The Cosine Effect causes a stationary radar to measure speeds low, the greater the angle the lower the measured speed. Moving mode radar may measure target speed HIGH in some situations. In most situations, the speed is read low which is an advantage to the driver, not the Police


Read my posts which are all correct instead of posting information that has been trawled from somewhere and is both contradictory and misleading.

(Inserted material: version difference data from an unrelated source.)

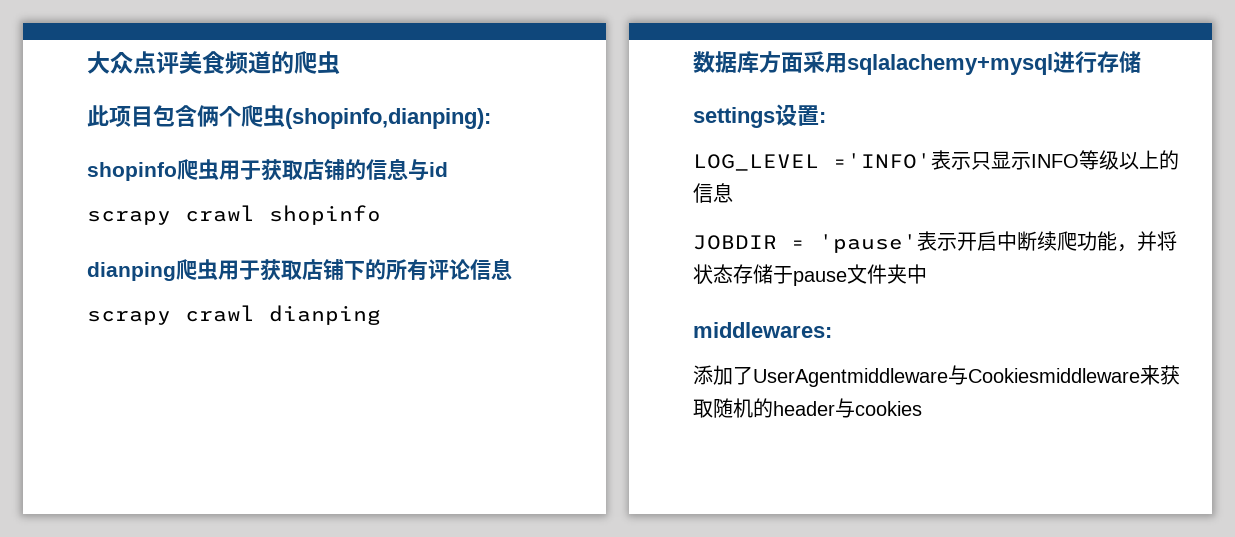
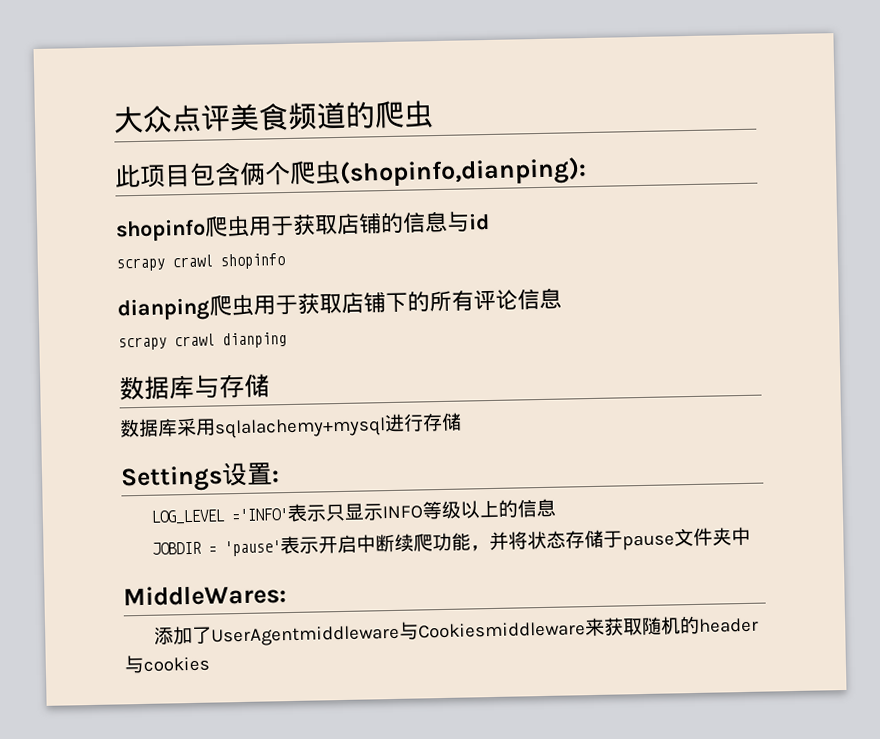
[759,51,803,73] 方面 -> [194,373,270,399] [119,418,178,438] 与存储 // 数据库
[693,107,775,128] settings -> [120,465,223,493] Settings
[693,322,832,338] middlewares: -> [123,584,287,607] MiddleWares:

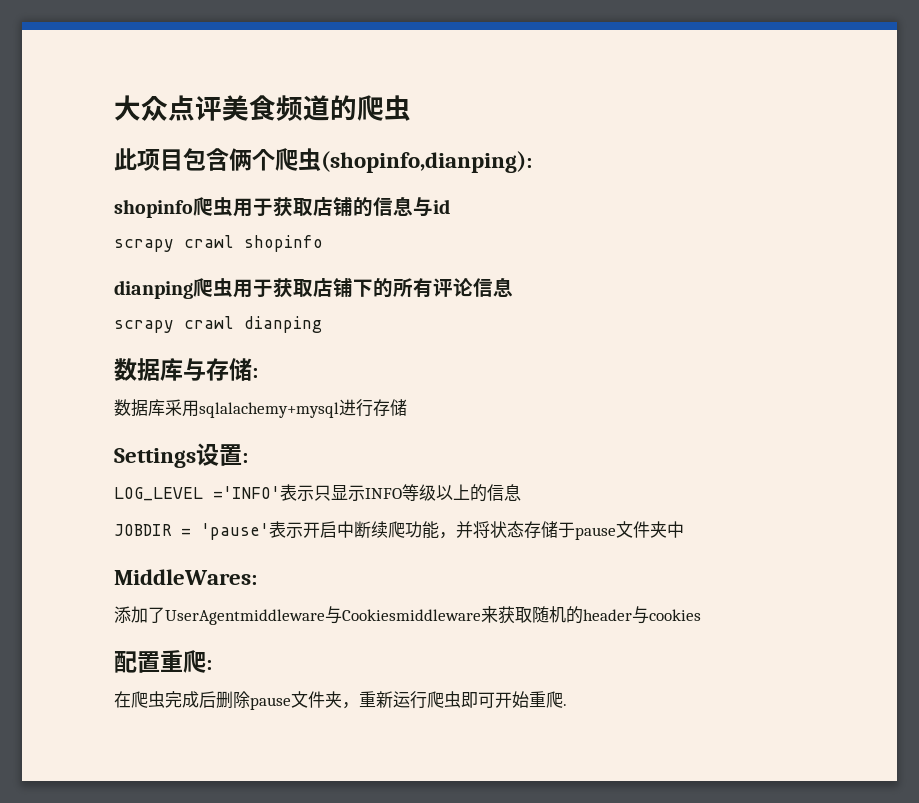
(270, 385) none -> [252,368,258,378] :
(210, 664) none -> [114,650,212,673] [114,691,567,710] // 配置重爬: // 在爬虫完成后删除pause文件夹，重新运行爬虫即可开始重爬.

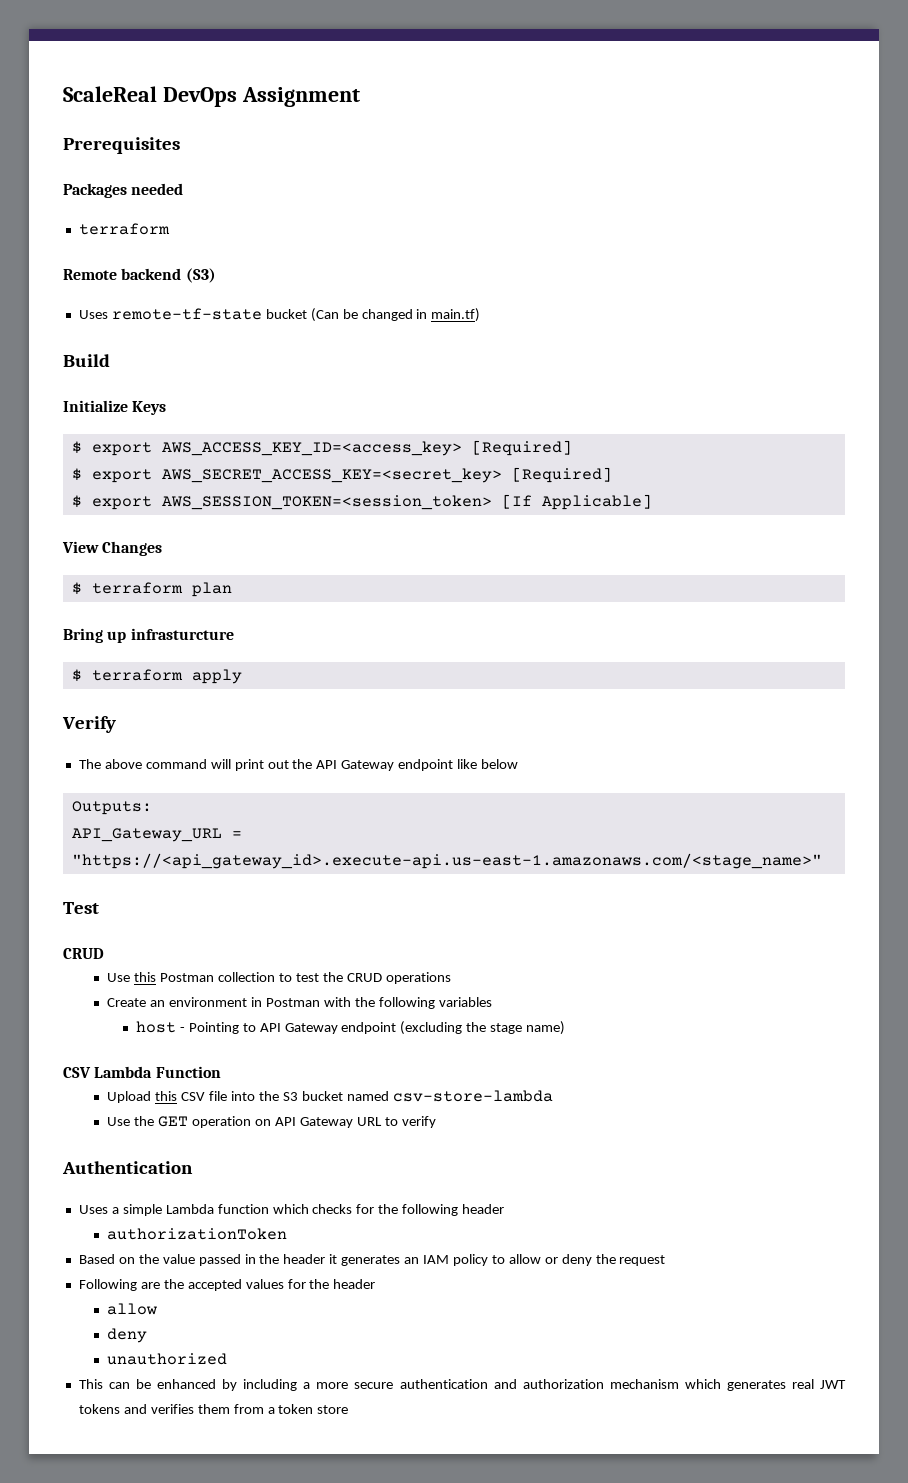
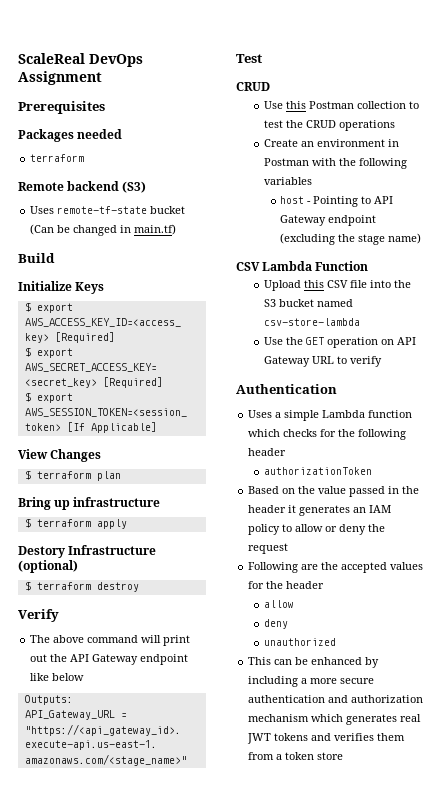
[130,628,234,640] infrasturcture -> [73,497,161,507] infrastructure
(242, 676) none -> [18,545,157,558] [18,560,78,573] [24,581,139,592] // Destory Infrastructure (optional) // $ terraform destroy

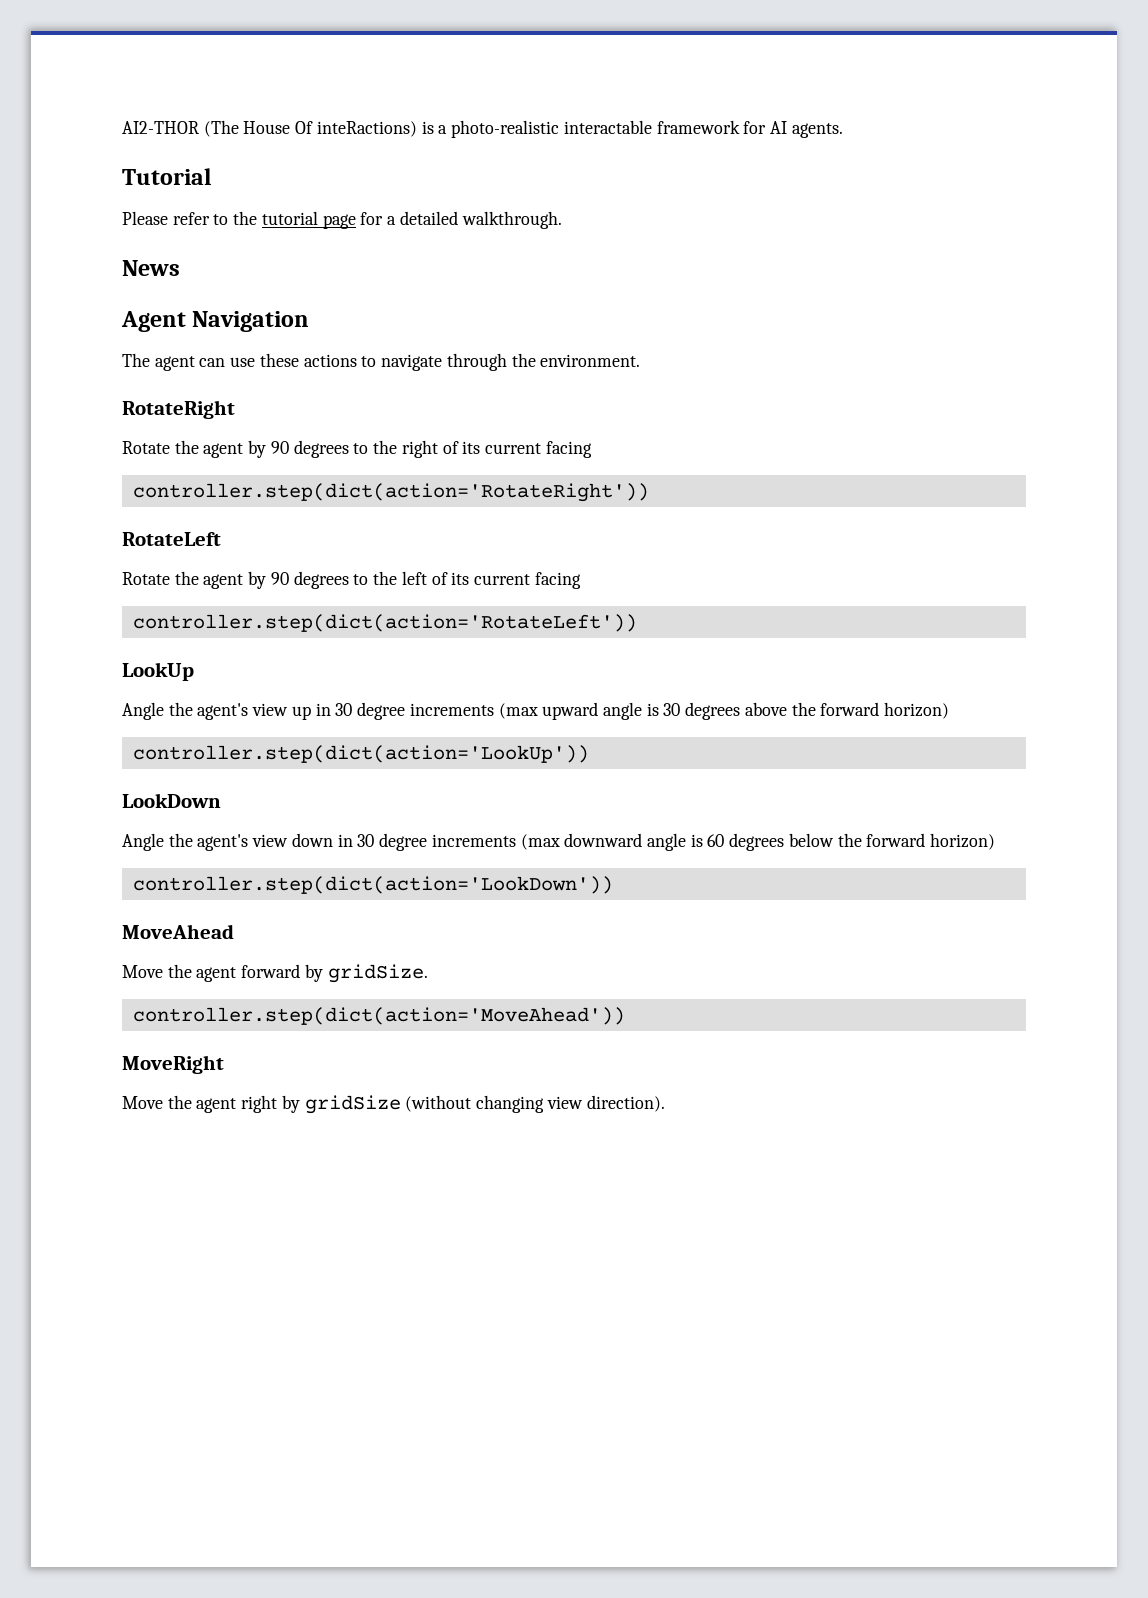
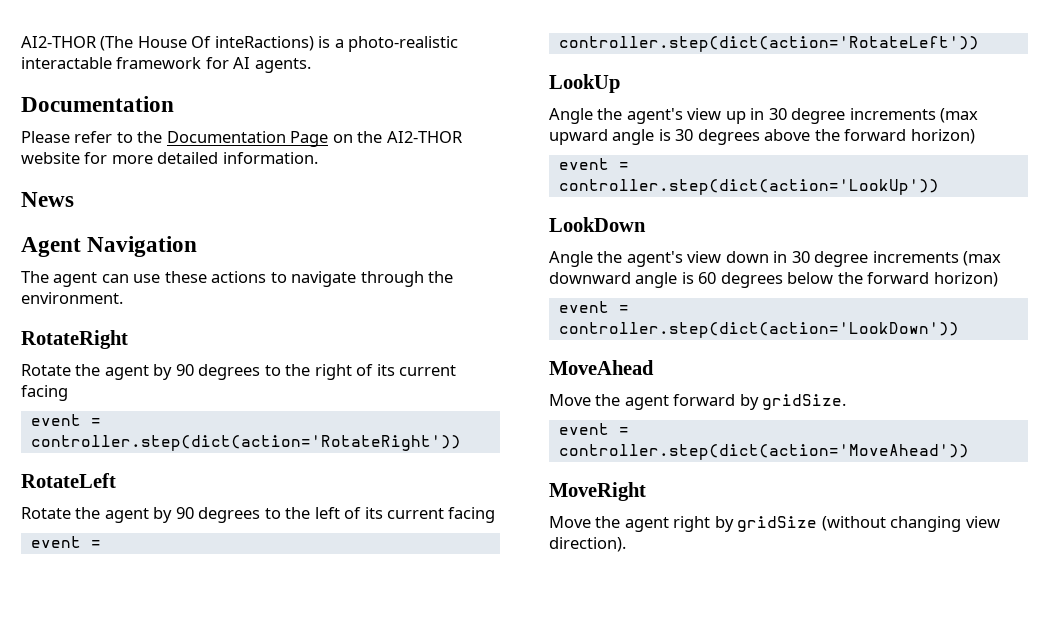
[122,168,211,185] Tutorial -> [21,96,174,112] Documentation
[261,211,562,229] tutorial page for a detailed walkthrough. -> [166,131,463,147] [21,152,318,164] Documentation Page on the AI2-THOR website for more detailed information.
(592, 449) none -> [30,414,101,426] event =
(581, 580) none -> [30,536,101,548] event =
(950, 710) none -> [558,158,629,170] event =
(996, 841) none -> [558,301,629,313] event =
(428, 973) none -> [558,423,629,435] event =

So I repeat -

Side angle radars (as used for speed cameras, and which of course are stationary) actually read speed high due to the cosine effect if the radar is angled down the road at less than the design angle (generally 22.5 degrees for police radars) i.e the camera vehicle is parked front angled out as is frequently the case when the camera vehicle is set well back from the side of the road.

For non side angle radars (i.e. those mounted in the police vehicles) the cosine effect becomes so small (as the angle to the target is always small in operation) as to be a non issue. For example if the angle from the moving or stationary police vehicle to the target vehicle is 2 degrees then at 100 km/hour the radar will read 99.94 km/hr, if 5 degrees then will read  99.6km/hr. There is no useful advantage to the motorist and this is not the cause of the errors that these radars have.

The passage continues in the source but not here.